A graphical approach (bottom or ncurses or..) is completely different. Zypper (and the subcommands) would not simply produce a steam of output lines. It would need to 'paint' the data on the screen. And it would need to be able to re-paint the data, if the screen size changes. Zypper would need to collect and store the output it produced. Together with the data we'd need to store the information how to render it (as ProgressBar, Table, Text...), so we are able to re-render and re-paint it on the screen whenever the size changes.

This kind of output cannot be consumed by pipes or being redirected to files. And it's not zyppers intent to provide such a graphical UI.

We do this re-painting on the last line only to draw progress - if we're connected to a terminal and the terminal has all the capabilites we need. But once the progress is closed, the information about it is gone.

RokeJulianLockhart commented 8 months ago

https://github.com/openSUSE/zypper/issues/524#issuecomment-1889604466

@mlandres, this seems to me like you expect that the human-readable content outputted also needs to be consumed programmatically, meaning that you can't do either properly. I'm aware that bash is the de-facto default shell for most Linux distributions (due to its POSIX support) rather an object-oriented one like PowerShell, so you can't provide programmatic output using objects, but wouldn't it be better to expect those consuming the data to use DBus rather than pipes, and in doing so be able to improve the UX? I don't see any downside.

By the way, in case you're getting the wrong idea from the example I provided, man is also an example of a command-line utility which adjusts itself, although it does also take the entire display like btm does.

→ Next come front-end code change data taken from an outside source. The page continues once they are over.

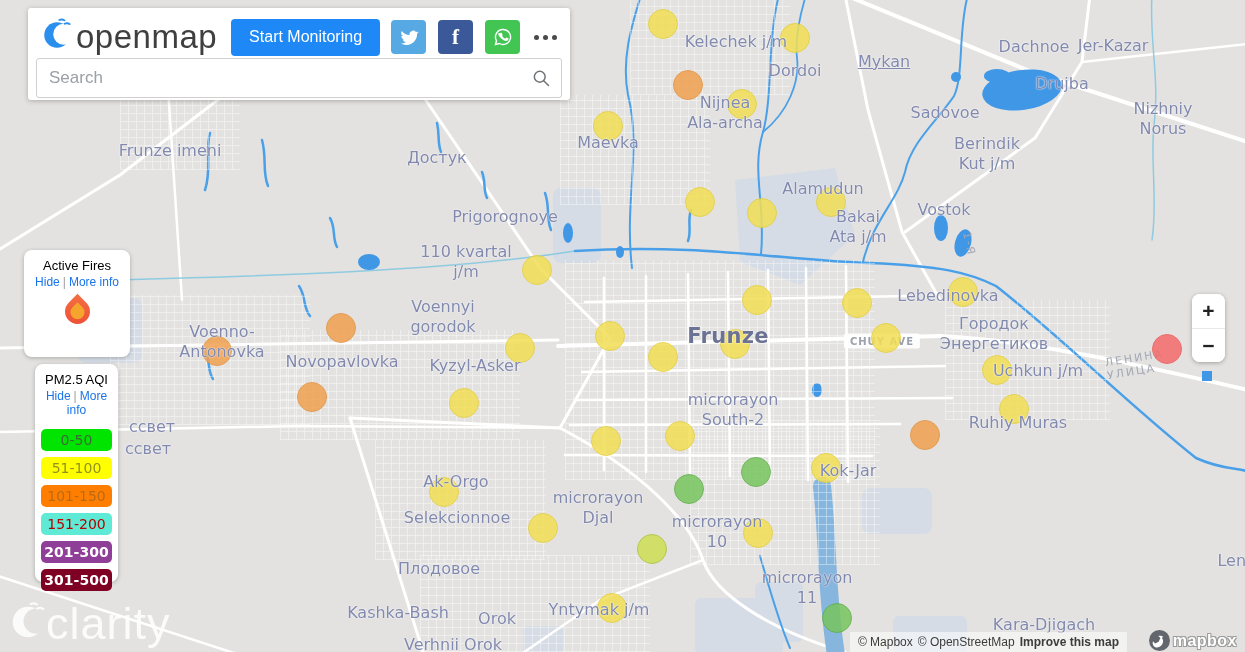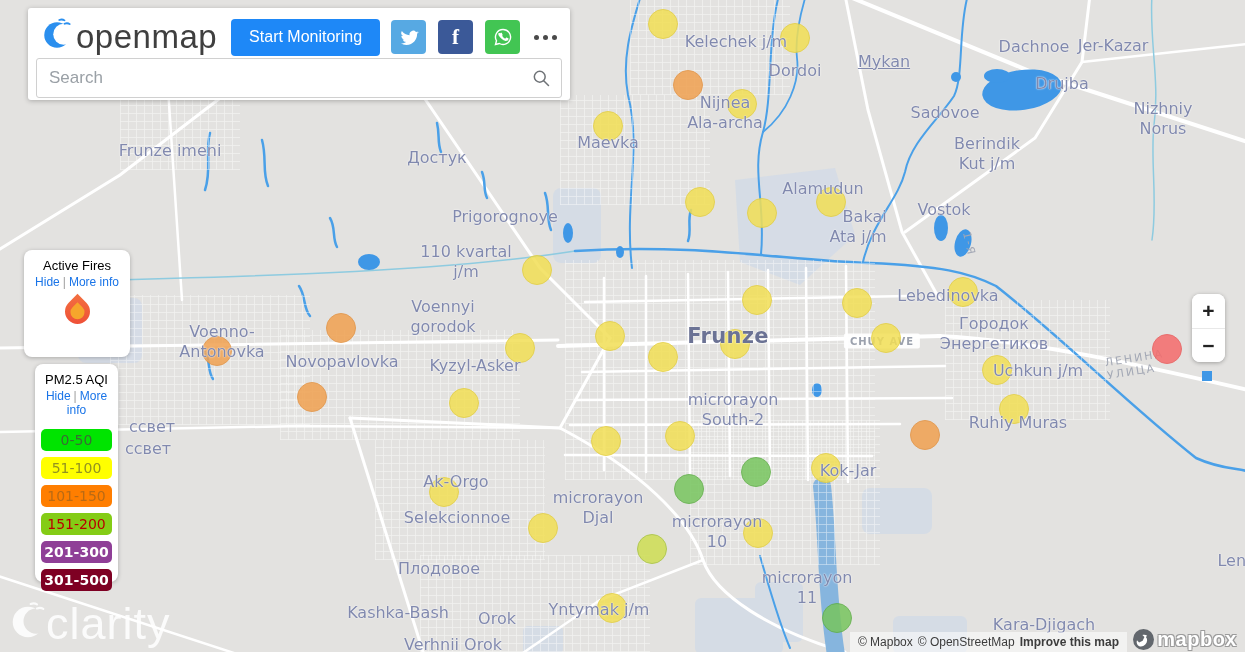--- a/index.html
+++ b/index.html
@@ -214,7 +214,7 @@
       <div class="map-label" style="left: 170px; top: 151px;">Frunze imeni</div>
       <div class="map-label" style="left: 437px; top: 158px;">Достук</div>
       <div class="map-label" style="left: 823px; top: 189px;">Alamudun</div>
-      <div class="map-label" style="left: 858px; top: 227px; text-align: right;">Bakai
+      <div class="map-label" style="left: 858px; top: 227px;">Bakai
 Ata j/m</div>
       <div class="map-label" style="left: 944px; top: 210px;">Vostok</div>
       <div class="map-label" style="left: 505px; top: 217px;">Prigorognoye</div>

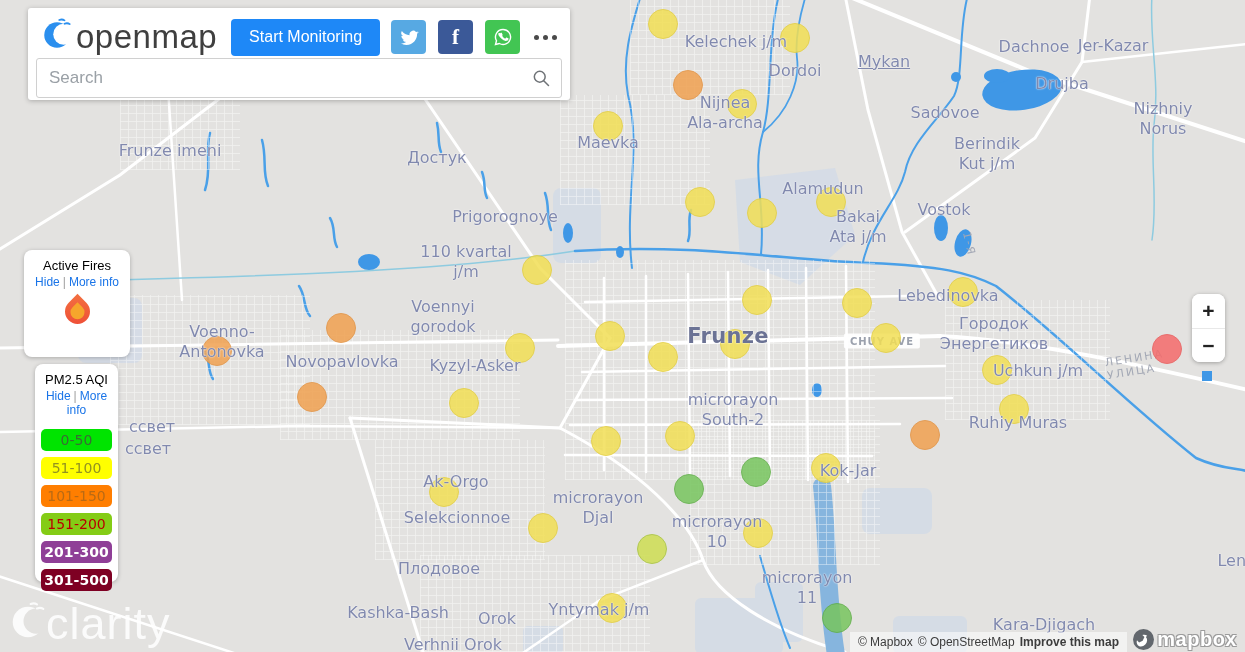--- a/index.html
+++ b/index.html
@@ -331,7 +331,7 @@
         <div class="aqi-pill" style="background: rgb(0, 228, 0); color: rgb(58, 107, 53);">0-50</div>
         <div class="aqi-pill" style="background: rgb(255, 255, 0); color: rgb(147, 147, 31);">51-100</div>
         <div class="aqi-pill" style="background: rgb(255, 126, 0); color: rgb(185, 106, 20);">101-150</div>
-        <div class="aqi-pill" style="background: #84cc16; color: rgb(185, 0, 0);">151-200</div>
+        <div class="aqi-pill" style="background: #5eead4; color: rgb(185, 0, 0);">151-200</div>
         <div class="aqi-pill" style="background: rgb(143, 63, 151); color: rgb(255, 255, 255); font-weight: bold;">201-300</div>
         <div class="aqi-pill" style="background: rgb(126, 0, 35); color: rgb(255, 255, 255); font-weight: bold;">301-500</div>
       </div>

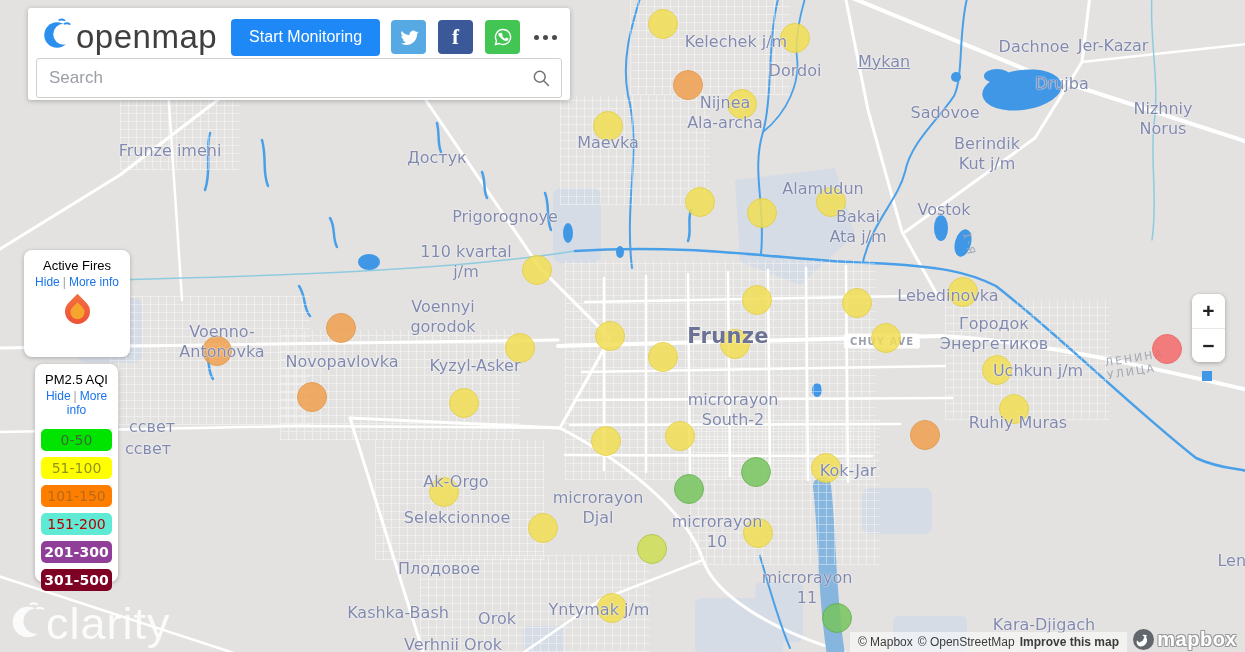--- a/index.html
+++ b/index.html
@@ -74,7 +74,7 @@
   #attrib a{color:#3c3c3c;text-decoration:none;}
   #attrib .bold-link{font-weight:bold;}
   #mapbox-logo{position:absolute;right:8px;bottom:1px;display:flex;align-items:center;gap:3px;z-index:9;cursor:pointer;}
-  #mapbox-logo-text{color:#fff;font-weight:bold;font-size:20px;letter-spacing:.5px;
+  #mapbox-logo-text{color:#fff;font-weight:bold;font-size:16px;letter-spacing:.5px;
       text-shadow:-1px -1px 0 #9c9c9c,1px -1px 0 #9c9c9c,-1px 1px 0 #9c9c9c,1px 1px 0 #9c9c9c;text-align:center;}
 </style>
 </head>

mlandres commented 8 months ago

IMO not (at least not my man). man renders the data to text according to the current terminal with and then uses less as a pager to display it. Less stores all the lines and handles the display. But less does not re-format the original lines. It does wrapping or clipping (depending on it's -S switch), but the original format does not change.

If I make the terminal smaller

SCREEN(1)           General Commands Manual           SCREEN(1)

NAME
       screen  - screen manager with VT100/ANSI terminal emula-
       tion

becomes

SCREEN(1)           General Commands Manual
           SCREEN(1)

NAME
       screen  - screen manager with VT100/
ANSI terminal emula-
       tion

Similar you can pipe zypper's output through less (zypper lr | less or zypper lr | less -S )

Zypper is for terminal and scripts. YAST'S packagemanager provides a graphical UI (Qt or ncurses). PackageKit (with the zypp-backend) provides a dbus interface. All three are based on libzypp, which does the repo and package management.

The idea is tempting, but ATM we will not compete with YAST ncurses UI.

RokeJulianLockhart commented 8 months ago

https://github.com/openSUSE/zypper/issues/524#issuecomment-1889673780

Sorry, @mlandres. I'm a little unwell. I don't know why I thought man did that. You're right. Regardless, thanks for the explanation of the differences between the tools, and thus which to use. However, what's the purpose ultimately of zypper when libzypp provides a proper dbus interface via PackageKit? I've noticed that PackageKit (via pkcon) can't perform some of the things zypper can, so it just seems like both are trying to reinvent the same wheel.

mlandres commented 8 months ago

Not every system runs a graphical desktop, or has dbus enabled. But a shell is present almost everywhere.